Commanders and leaders
- Dom Estevão da Gama; Dom Cristóvão da Gama; Dom Luís de Ataíde; Dom João de Castro;: Unknown

Strength
- 255 soldiers 17 oarships: 200 horsemen

Casualties and losses
- 3 wounded: Over 20 dead

= Battle of El Tor =

Ottoman-Portuguese battle (1541)

The Battle of El Tor was a military engagement that took place in 1541, between Portuguese forces under the command of the Governor of India Dom Estevão da Gama and those of the Ottoman Empire then in the city of El Tor, on the Sinai Peninsula. The Turks were driven from the city, but at the request of Christian monks from the Monastery of Saint Catherine the Portuguese spared the city from being plundered, and celebrated a mass and a knighting ceremony therein.
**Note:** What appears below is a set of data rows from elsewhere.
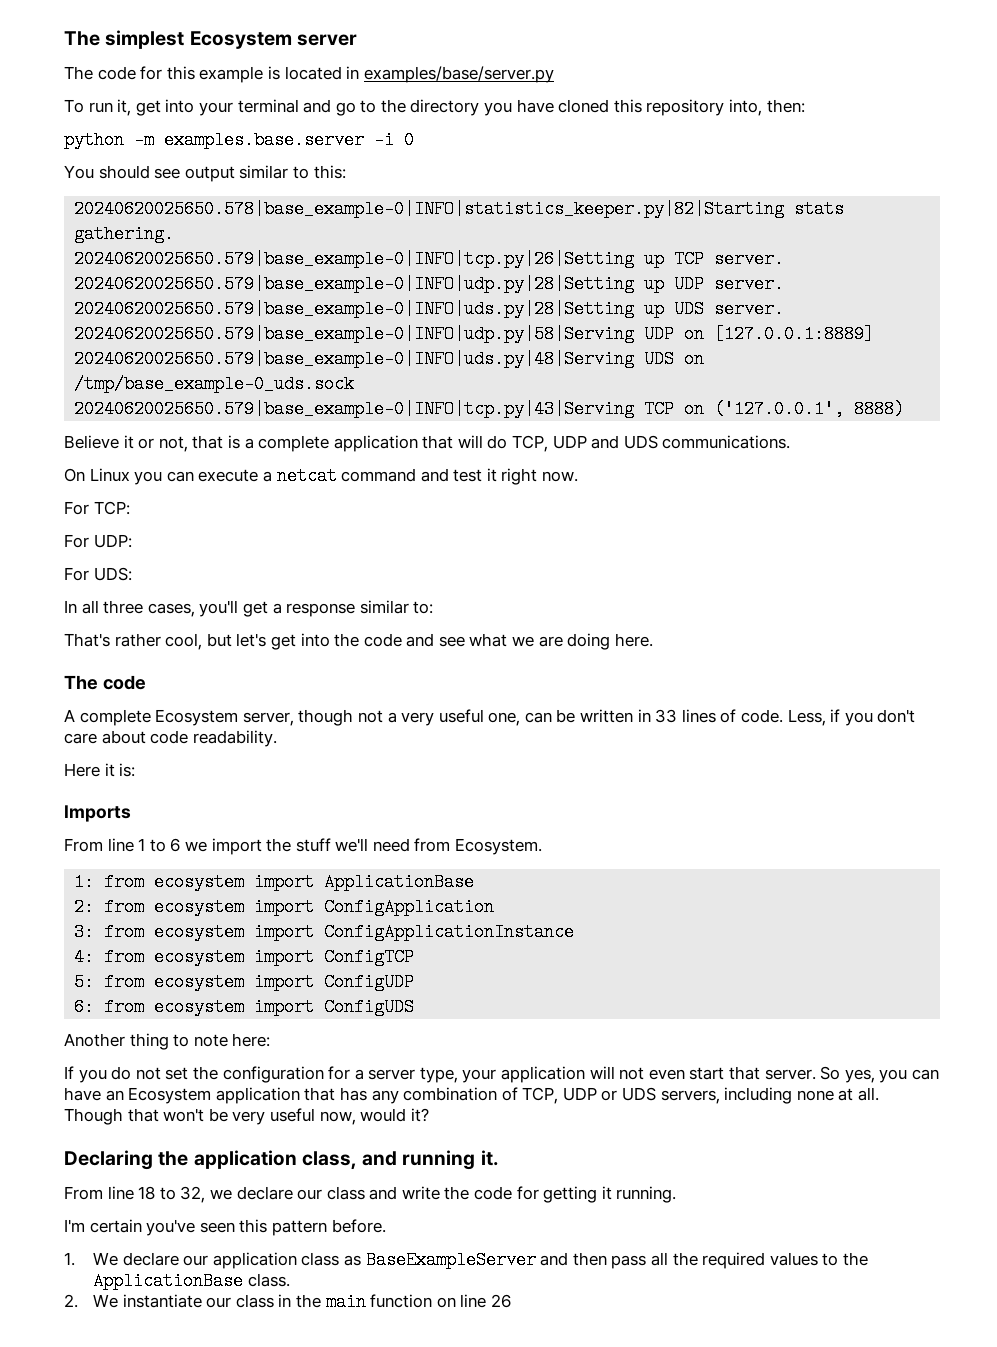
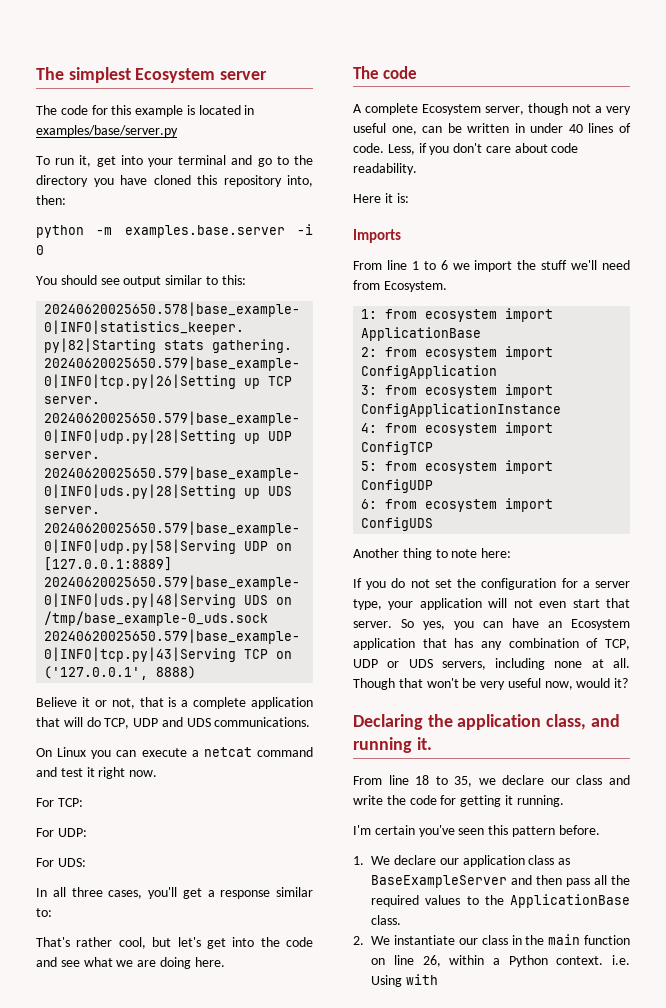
- A complete Ecosystem server, though not a very useful one, can be written in 33 lines of code.
+ A complete Ecosystem server, though not a very useful one, can be written in under 40 lines of code.
- From line 18 to 32, we declare our class and write the code for getting it running.
+ From line 18 to 35, we declare our class and write the code for getting it running.
- 2. We instantiate our class in the main function on line 26
+ 2. We instantiate our class in the main function on line 26, within a Python context. i.e. Using with

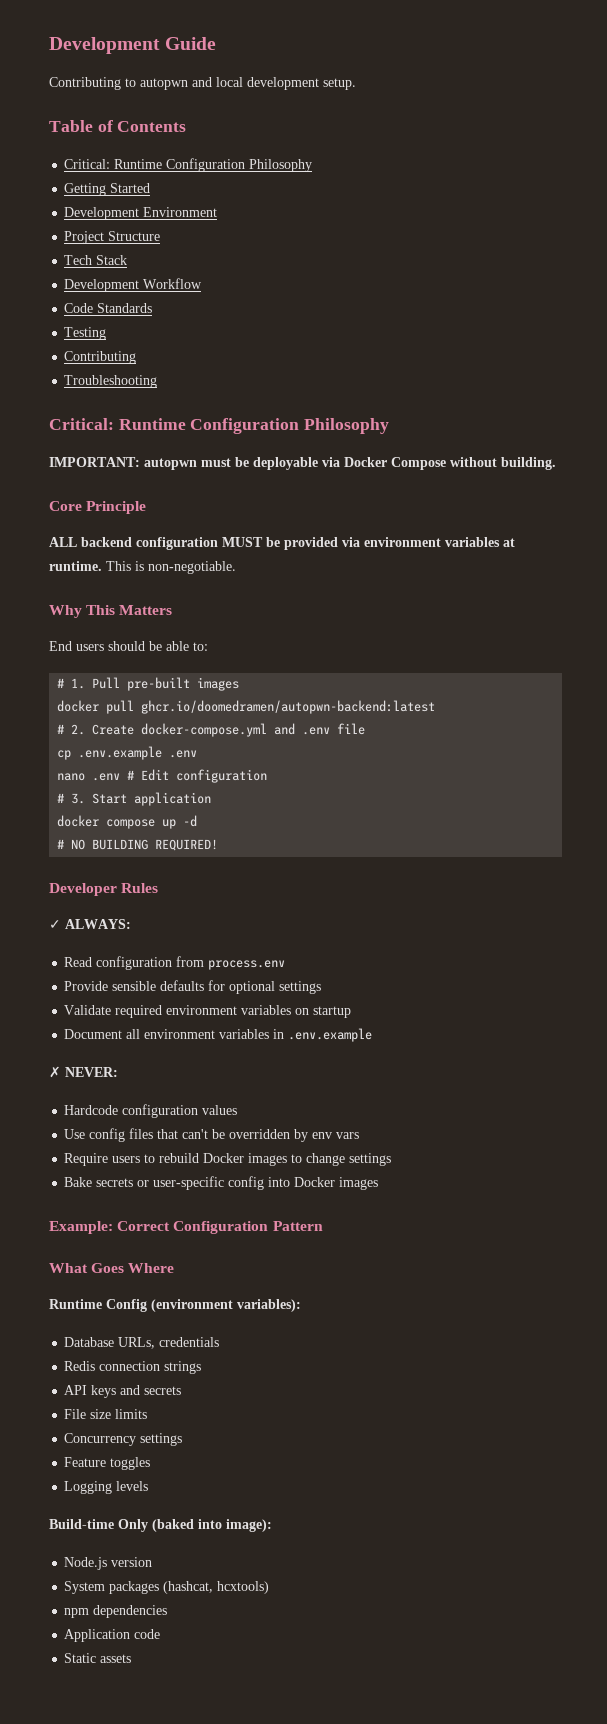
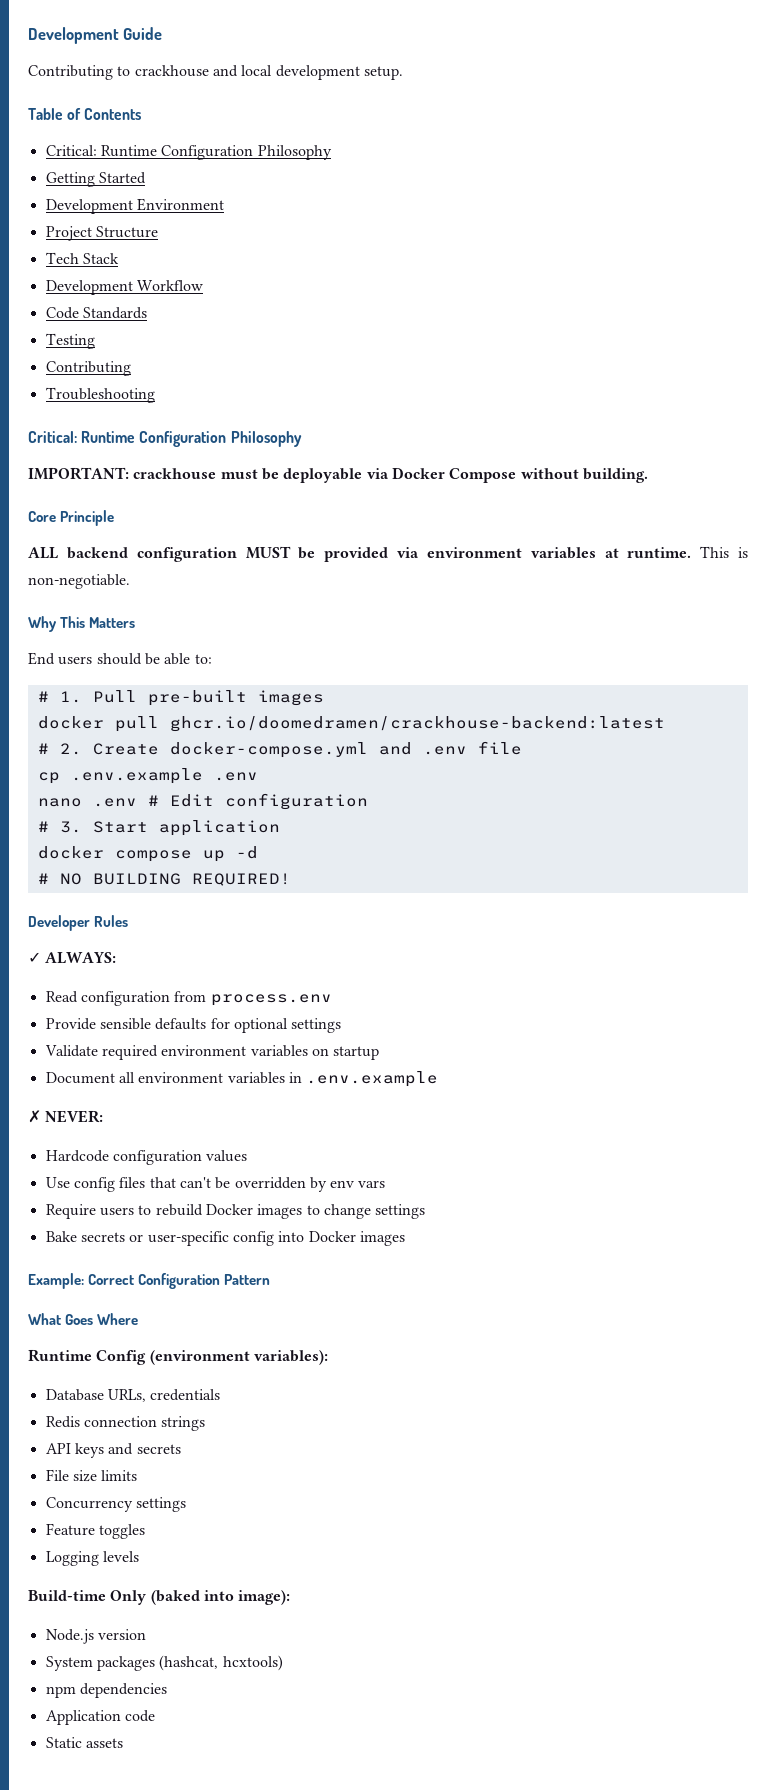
- Contributing to autopwn and local development setup.
+ Contributing to crackhouse and local development setup.
- IMPORTANT: autopwn must be deployable via Docker Compose without building.
+ IMPORTANT: crackhouse must be deployable via Docker Compose without building.
- docker pull ghcr.io/doomedramen/autopwn-backend:latest
+ docker pull ghcr.io/doomedramen/crackhouse-backend:latest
It is among the most celebrated episodes of the history of Portugal, and considered one of the greatest achievements of chivalry of history; the event was later celebrated across Europe.

==Context==
In 1538, the Ottoman Empire had sailed a large armada to India and sieged the Portuguese fortress of Diu in Gujarat, but failing to take it, returned to Egypt. Two years later, the Portuguese Governor of India Dom Estevão da Gama assembled a fleet of 80 ships to undertake a retaliatory campaign against the Ottomans within the Red Sea, as far as Suez. Along the way they called at Massawa, sacked Suakin and Qoseir before they headed towards El Tor, on the west coast of the Sinai Peninsula. Most of the Portuguese fleet was ordered to return after Suakin loaded with spoil while Dom Estevão proceeded with a small strike force.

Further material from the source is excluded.